À maintes reprises, on a dit d'André Leroux qu'il était le plus virtuose de nos saxophonistes. Il excelle dans tous les contextes, du quatuor de saxophones Quasar au quartette du pianiste François Bourassa en passant par Bradyworks. Voici enfin Corpus Callosum, son premier album en tant que leader sur étiquette Effendi, trois ans après qu'il eut dressé la table avec un hommage à John Coltrane.

C'est la fin d'un après-midi ensoleillé, et André Leroux revient d'une des nombreuses répétitions auxquelles il prend part par les temps qui courent. Il repartira dans moins d'une heure afin de se préparer à un concert qu'il donnera avec le quartette dont il mène les destinées. En toute humilité, doit-on s'empresser d'ajouter. Sa détermination est celle d'un homme tranquille, qui aime visiblement profiter de la vie.

"C'est un regroupement de chums, amorce-t-il. C'est un projet de longue date entre le batteur Christian Lajoie et moi-même. J'avais connu Christian en jouant dans des croisières à la fin des années 80; nous sommes restés très amis. Christian n'est peut-être pas lié de près à la scène jazz (il a fait du rock, du blues, etc.), mais il écoute Coltrane depuis toujours. Le jazz est demeuré pour lui une passion. Nous avons d'ailleurs ce projet en tête depuis près d'une quinzaine d'années.

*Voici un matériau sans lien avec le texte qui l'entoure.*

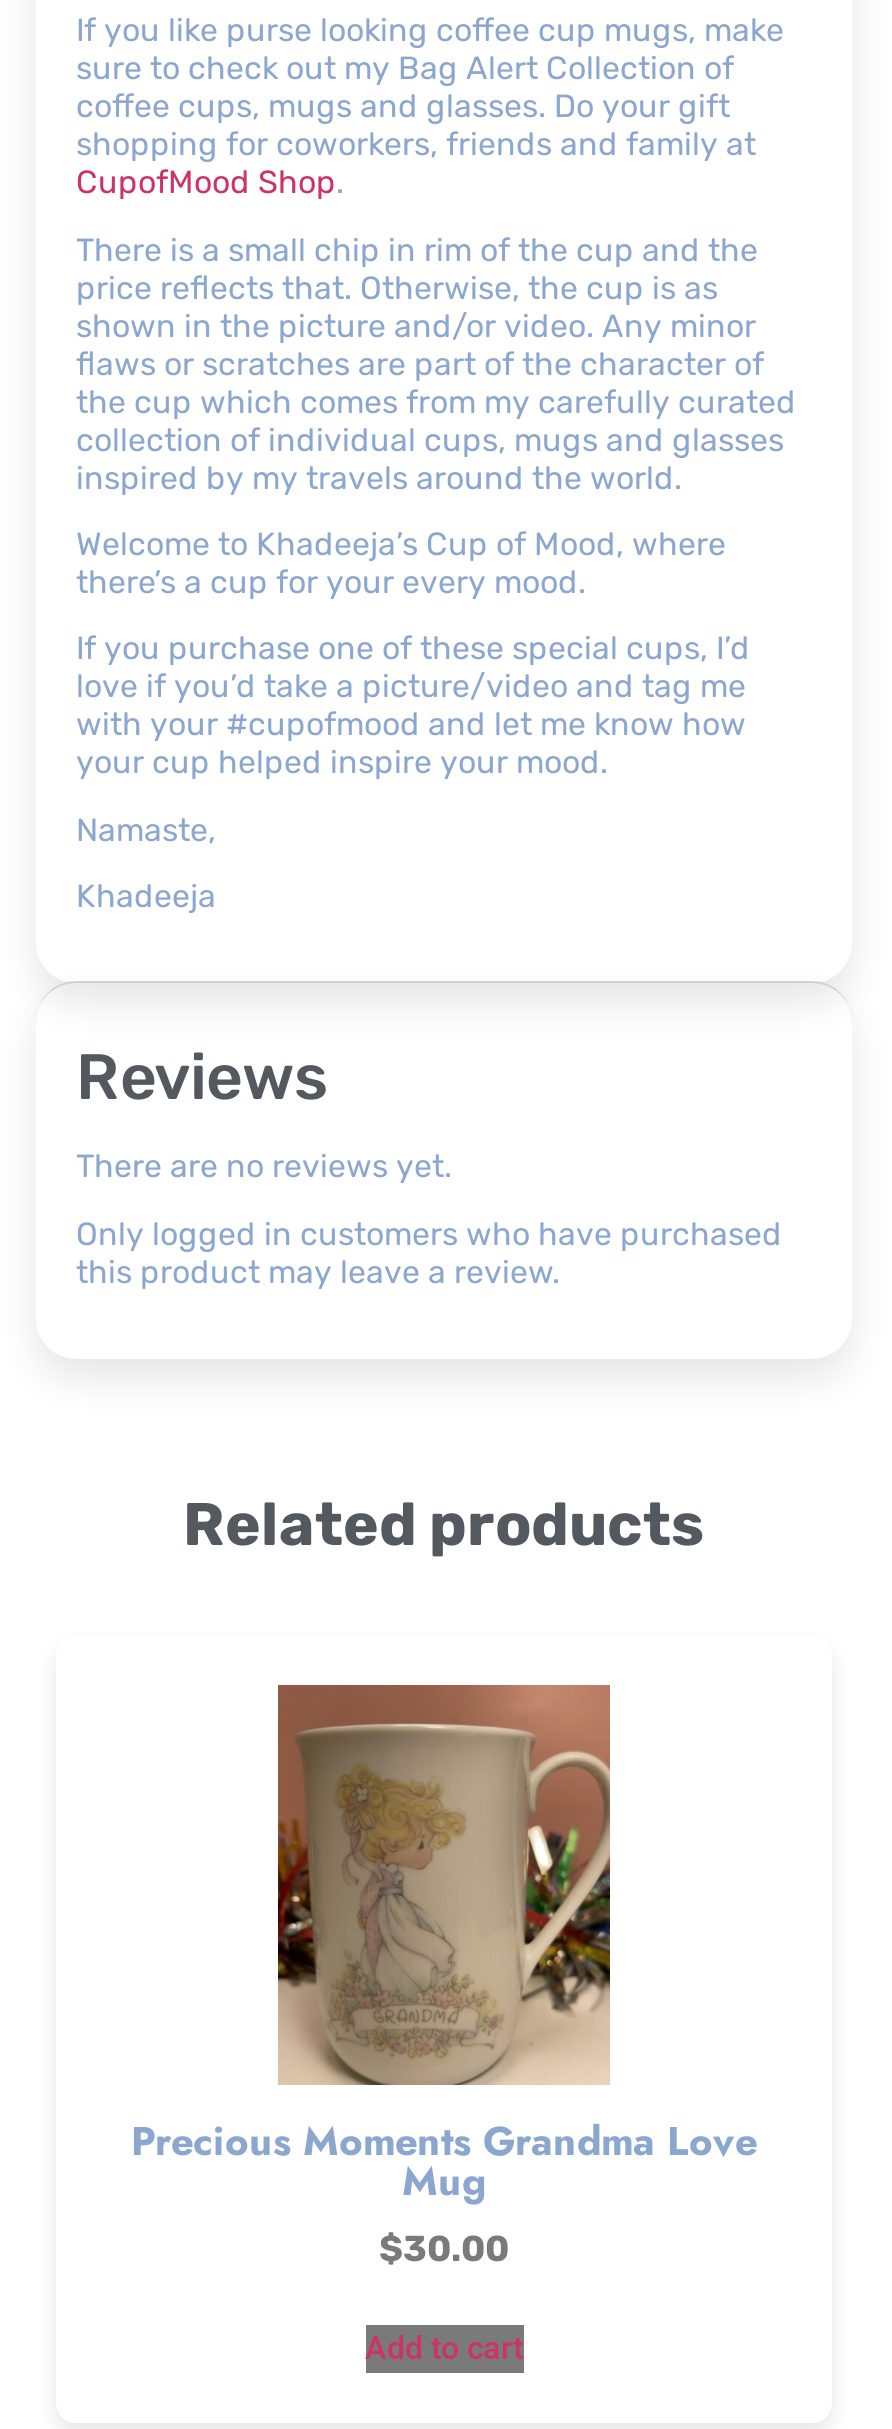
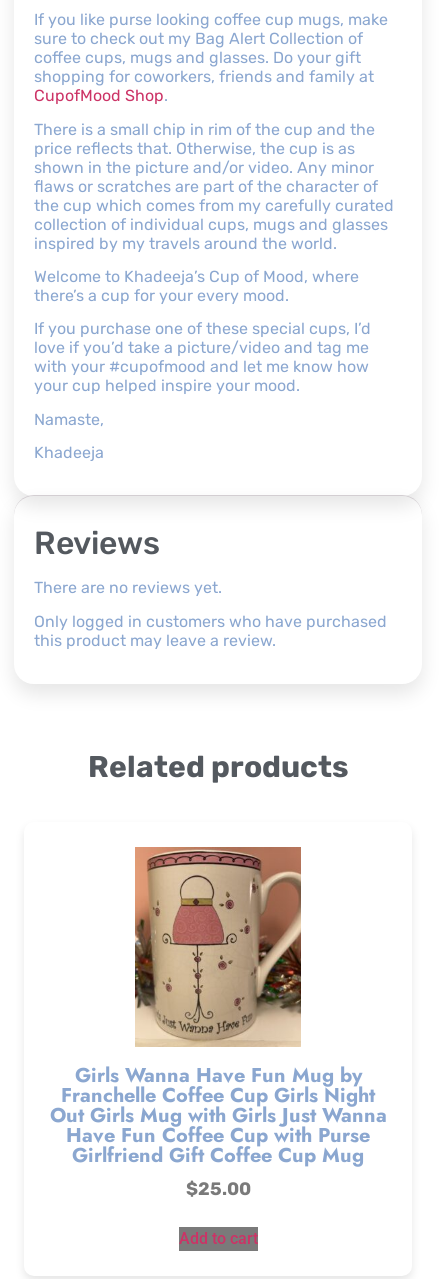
- [image]
+ [image]

- Precious Moments Grandma Love
- Mug
- $30.00
+ Girls Wanna Have Fun Mug by
+ Franchelle Coffee Cup Girls Night
+ Out Girls Mug with Girls Just Wanna
+ Have Fun Coffee Cup with Purse
+ Girlfriend Gift Coffee Cup Mug
+ $25.00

"Le pianiste Normand (Deveault), que nous avions aussi connu sur les bateaux, a vécu une quinzaine d'années en Guadeloupe par la suite, on voulait l'avoir avec nous dans ce projet. Maintenant qu'il est de retour à Montréal... Le contrebassiste Frédéric Alarie? J'ai commencé à travailler avec lui lorsque j'ai cessé les croisières. Avec lui et le batteur Yvon Thibault, on jouait au bar 2080 de la rue Clark. Toute la nuit, on jouait du Miles et du Coltrane. Pour Fred, Christian et moi, donc, le saxophoniste a été un maître."

Un son "coltranien"

Corpus Callosum provient de cette expérience et tout ce qui s'ensuivit autour de cette allégeance à John Coltrane, notamment ce concert hommage au fameux visionnaire qu'André Leroux a proposé en 2006 à l'Off festival de jazz. "Par la suite, souligne-t-il, j'ai voulu m'en détacher tout en conservant l'esprit de sa musique. Ainsi, chaque pièce de cet album est arrangée avec un son coltranien."

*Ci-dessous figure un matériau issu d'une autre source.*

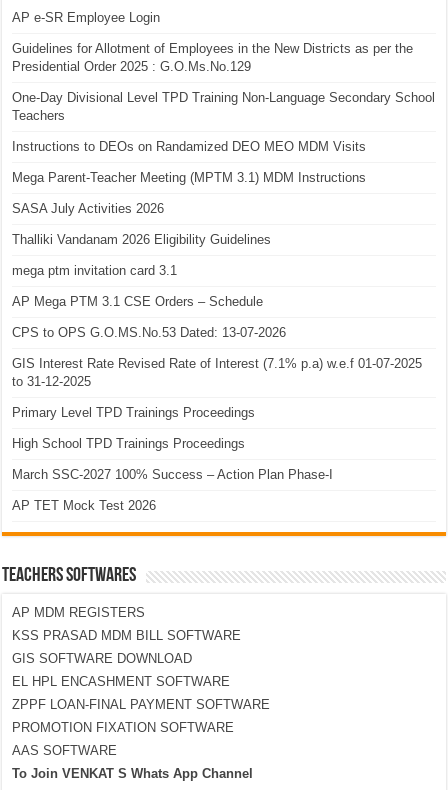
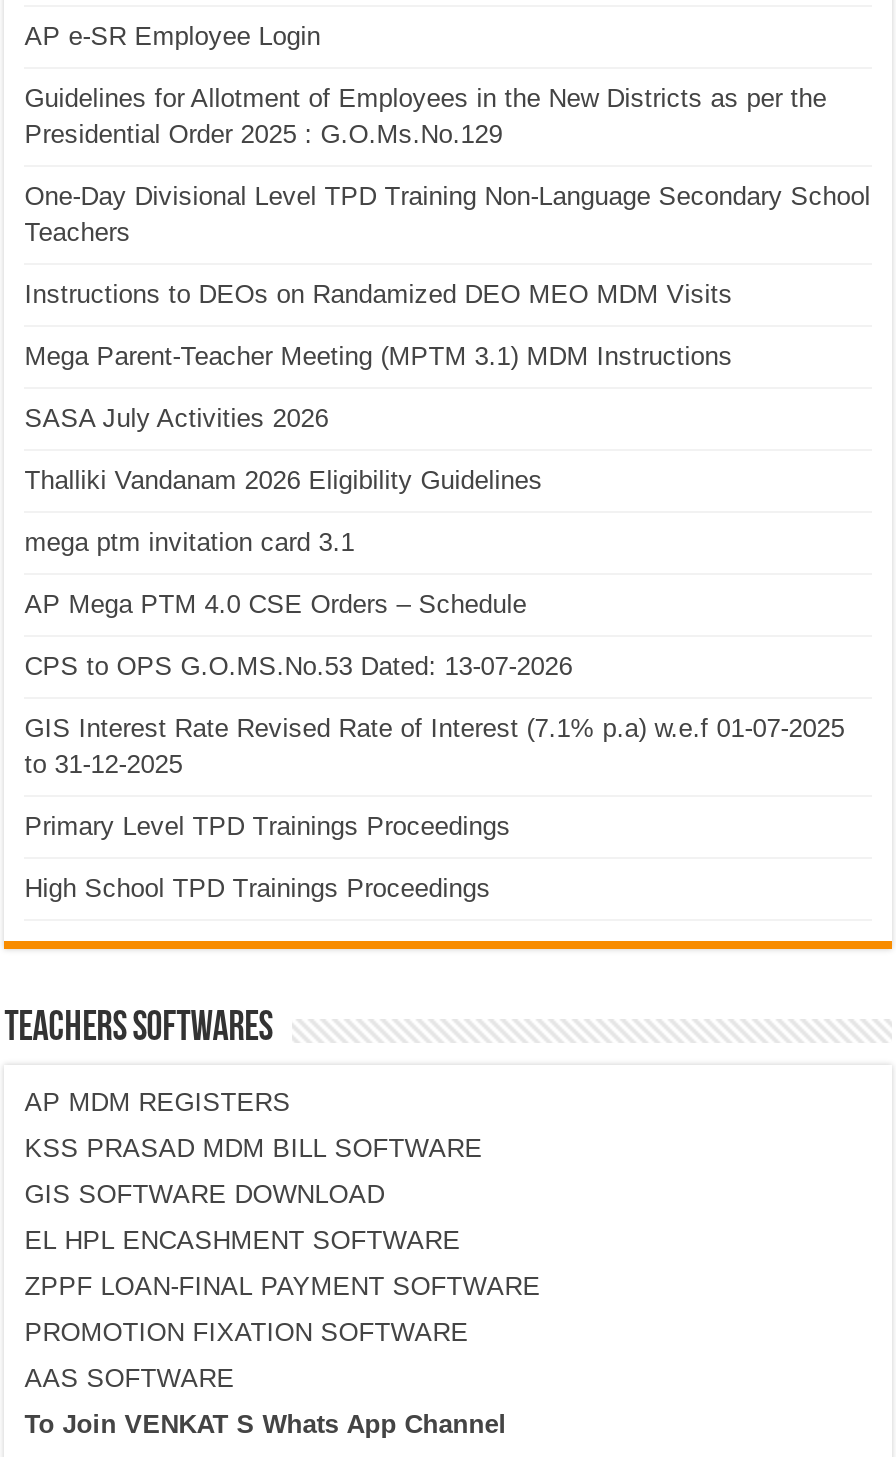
- AP Mega PTM 3.1 CSE Orders – Schedule
+ AP Mega PTM 4.0 CSE Orders – Schedule

- March SSC-2027 100% Success – Action Plan Phase-I
- AP TET Mock Test 2026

L'enregistrement de cet album a été réalisé à Joliette, plus précisément au studio de Denis Fréchette, ex-Bottine Souriante, mort subitement pendant la production de l'album. "On a passé plusieurs jours chez lui, raconte Leroux. On est partis de pas grand-chose, on a fait évoluer le concept. Sauf le batteur, chaque musicien du groupe a composé une pièce, j'en ai aussi choisi une du pianiste Jean-François Groulx, une autre de Joe Sullivan, et deux (et demie) de François Bourassa - composées par le pianiste dans les années 80, à l'époque où je me rendais à Sorel pour jammer avec François et ses amis."

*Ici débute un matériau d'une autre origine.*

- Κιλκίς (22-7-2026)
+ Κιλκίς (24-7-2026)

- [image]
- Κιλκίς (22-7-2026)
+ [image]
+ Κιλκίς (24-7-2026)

On aura saisi que Corpus Callosum devient un véhicule important pour André Leroux.

"Un ensemble permanent? À partir de ce qu'on vient de faire, il y aura une suite. Je commencerai donc avec la matière de cet album. Je vais aussi me donner comme mandat d'écrire un peu plus. Mais je ne suis pas un compositeur, je n'ai pas d'expérience. J'essaierai donc de trouver d'autres terrains de jeu. Miles Davis, par exemple, allait fouiller dans les bibliothèques pour y trouver des oeuvres; il les analysait et les adaptait à son style."

Pas d'ambitions démesurées

Voilà un pas de plus dans la carrière du saxophoniste québécois, qui commence à peine à se faire connaître à l'étranger. Il dit effectivement voyager de plus en plus avec différents ensembles dont il est membre permanent: Quasar, François Bourassa, Bradyworks... "Mon propre groupe sera aussi pris en compte. Il me faut maintenant trouver le moyen de le diffuser", annonce-t-il.

Dans la mi-quarantaine, notre meilleur souffleur n'a pas d'ambitions démesurées. Tout le contraire. Sans pouvoir compter sur un agent pour sa carrière internationale, Leroux envisage quand même de passer à l'action. Résider plusieurs mois à New York ou Paris, par exemple. Inutile d'ajouter que son concert prévu au prochain Festival de jazz de Montréal ne risque pas de passer inaperçu.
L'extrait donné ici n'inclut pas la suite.